:: Task inputs ::

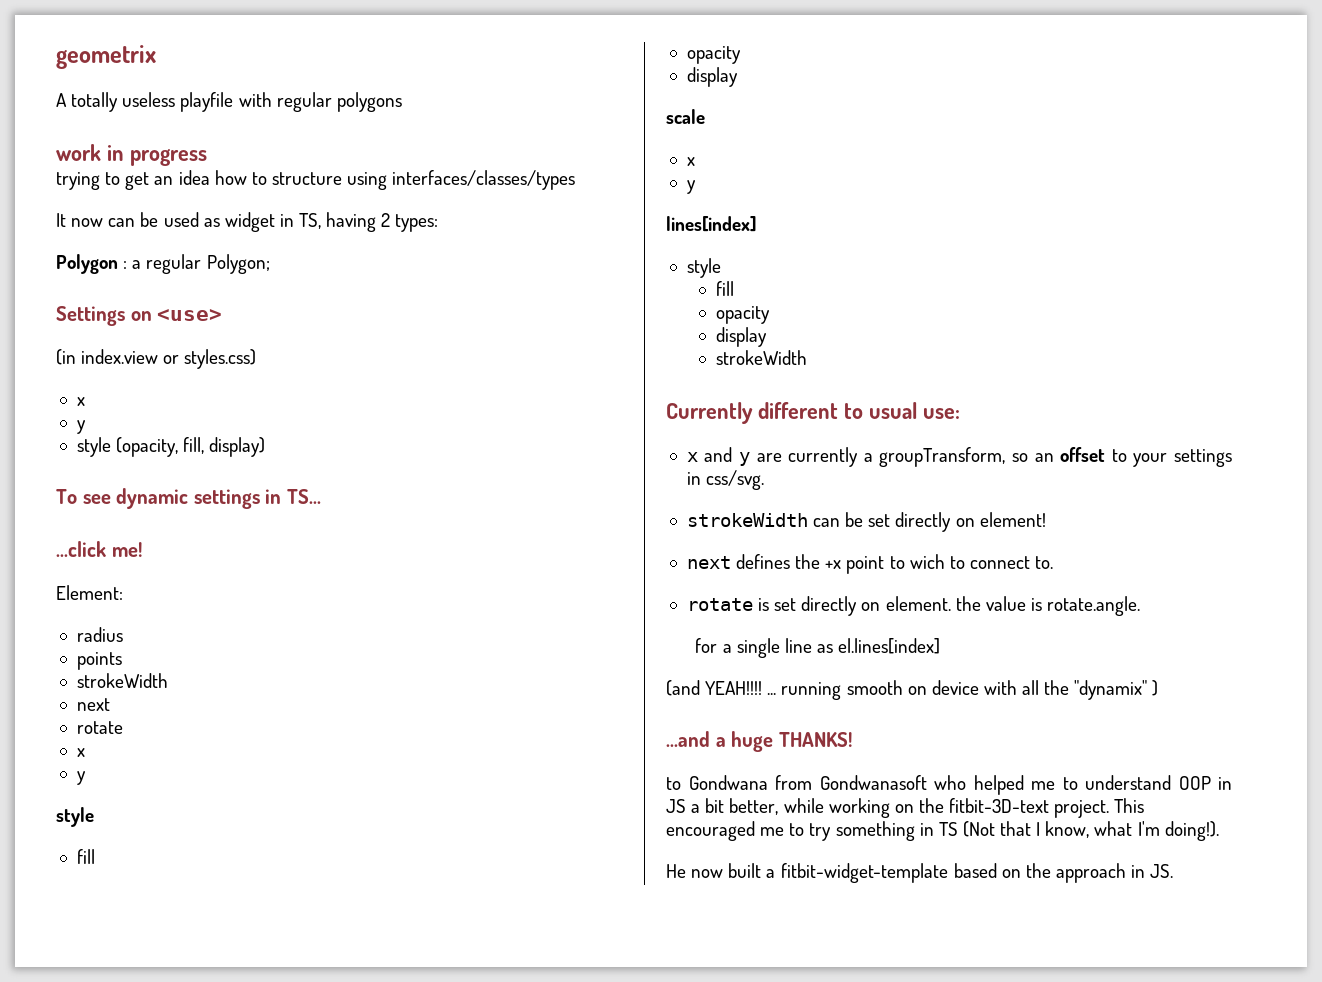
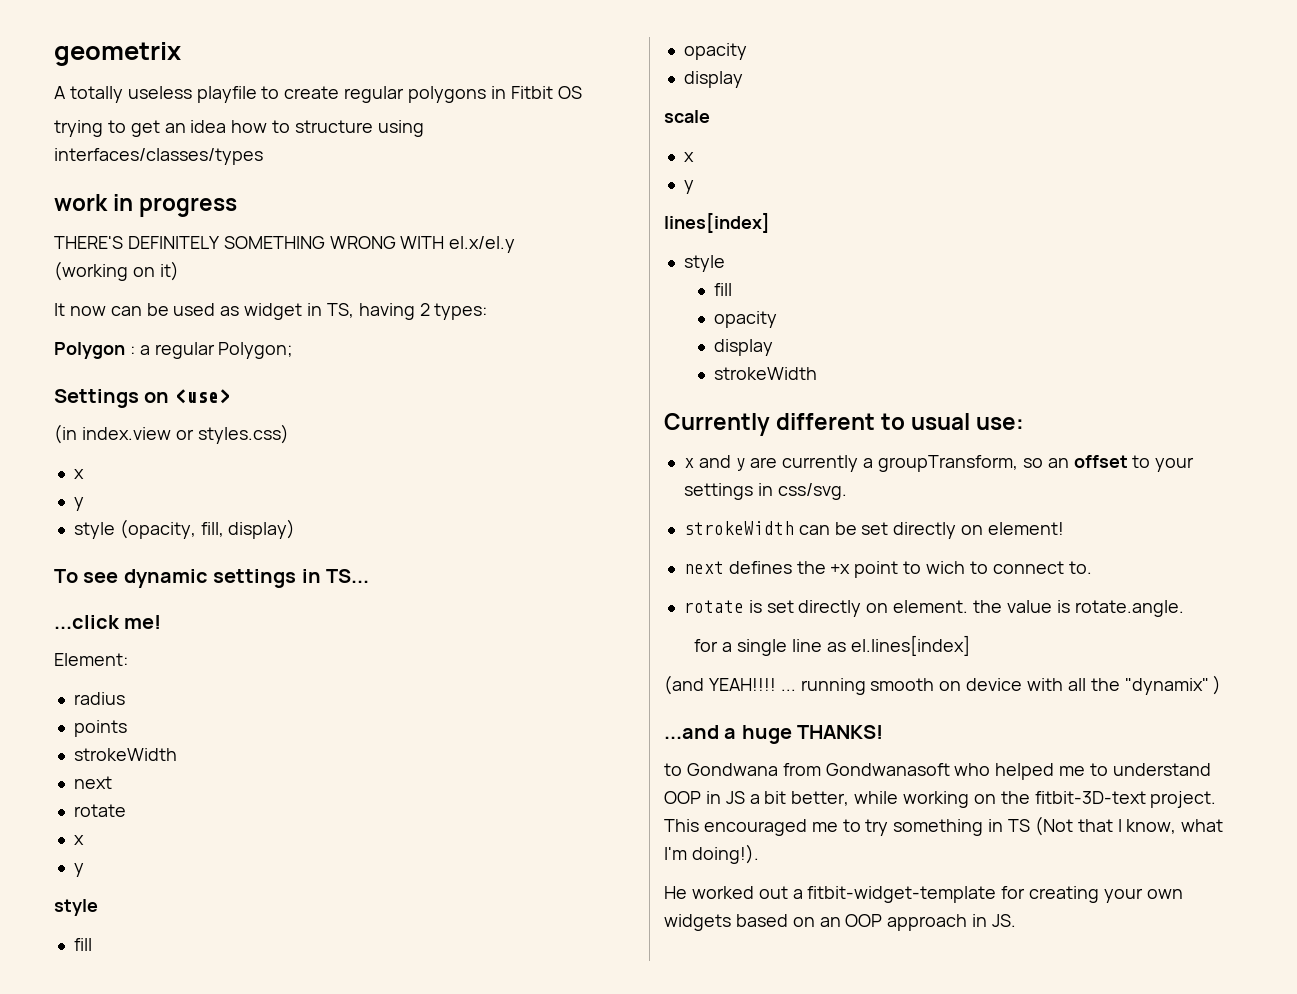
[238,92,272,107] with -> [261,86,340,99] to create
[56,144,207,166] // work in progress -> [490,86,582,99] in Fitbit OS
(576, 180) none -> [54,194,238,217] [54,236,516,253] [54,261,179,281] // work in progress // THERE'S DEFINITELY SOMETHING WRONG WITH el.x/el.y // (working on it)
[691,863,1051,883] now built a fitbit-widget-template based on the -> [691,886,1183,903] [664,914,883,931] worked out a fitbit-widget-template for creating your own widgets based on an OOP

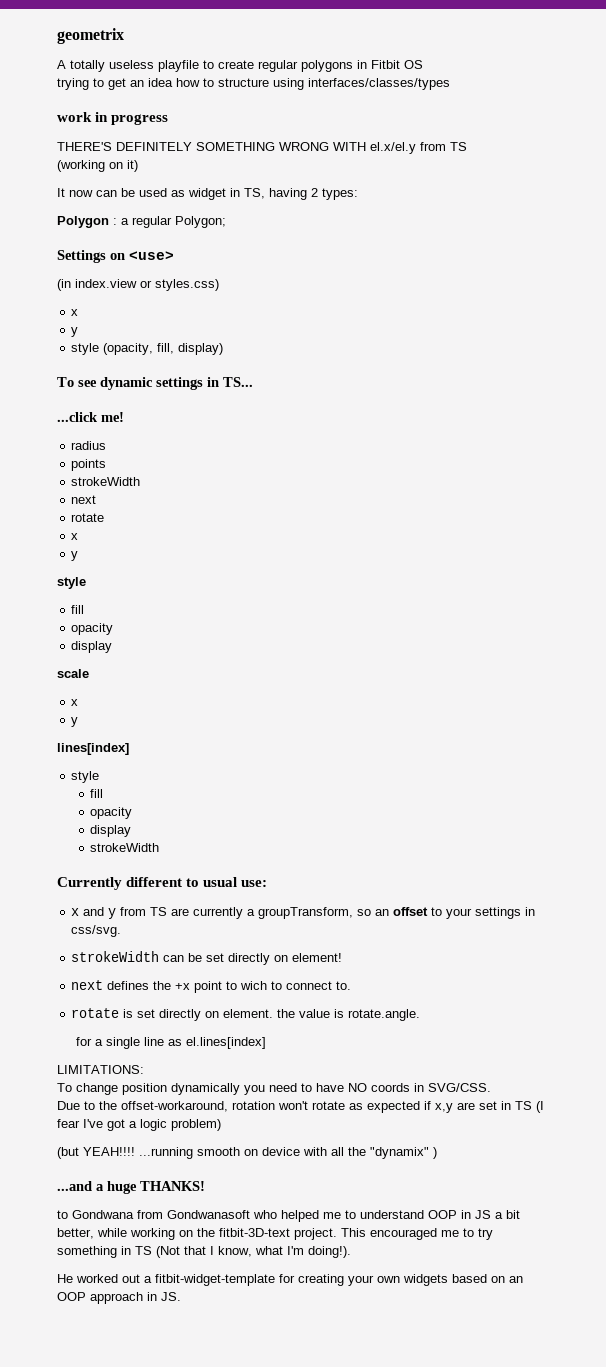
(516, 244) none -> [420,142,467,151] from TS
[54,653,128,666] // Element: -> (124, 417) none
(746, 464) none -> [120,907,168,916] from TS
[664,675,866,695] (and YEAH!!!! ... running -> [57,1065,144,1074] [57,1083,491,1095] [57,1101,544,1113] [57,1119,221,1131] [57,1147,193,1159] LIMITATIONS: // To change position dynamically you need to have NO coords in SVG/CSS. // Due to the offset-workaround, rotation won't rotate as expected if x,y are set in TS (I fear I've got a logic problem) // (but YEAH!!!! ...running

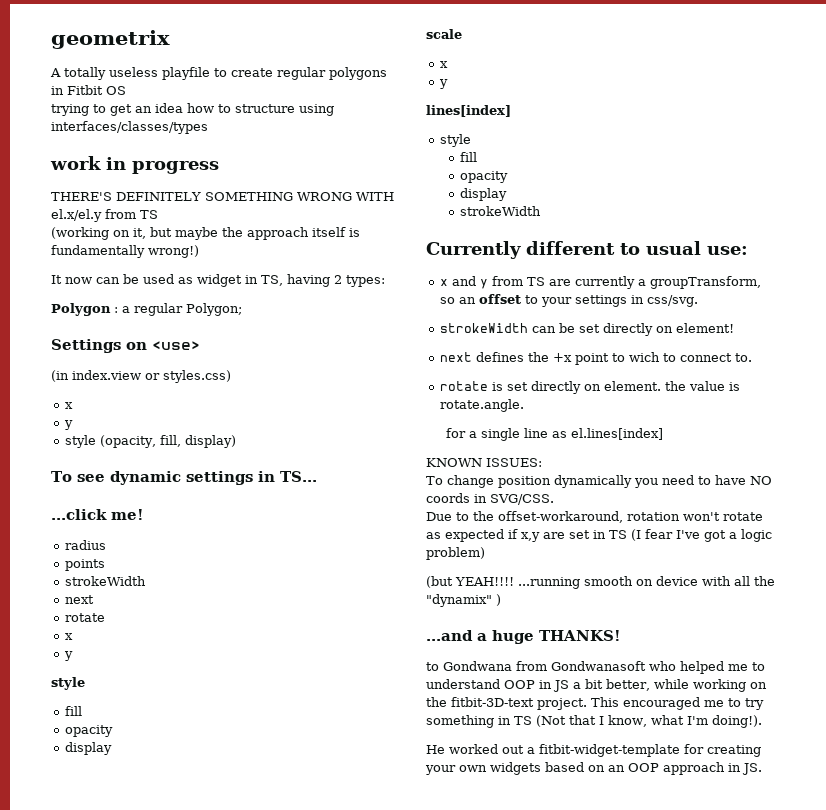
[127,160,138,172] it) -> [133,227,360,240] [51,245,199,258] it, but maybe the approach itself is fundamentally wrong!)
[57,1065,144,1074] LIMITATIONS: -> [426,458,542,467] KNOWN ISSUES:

:::

Problem statement: Go through the entries above and report every line in which the word "from" appears.

Response to this task:
(516, 244) none -> [420,142,467,151] from TS
(746, 464) none -> [120,907,168,916] from TS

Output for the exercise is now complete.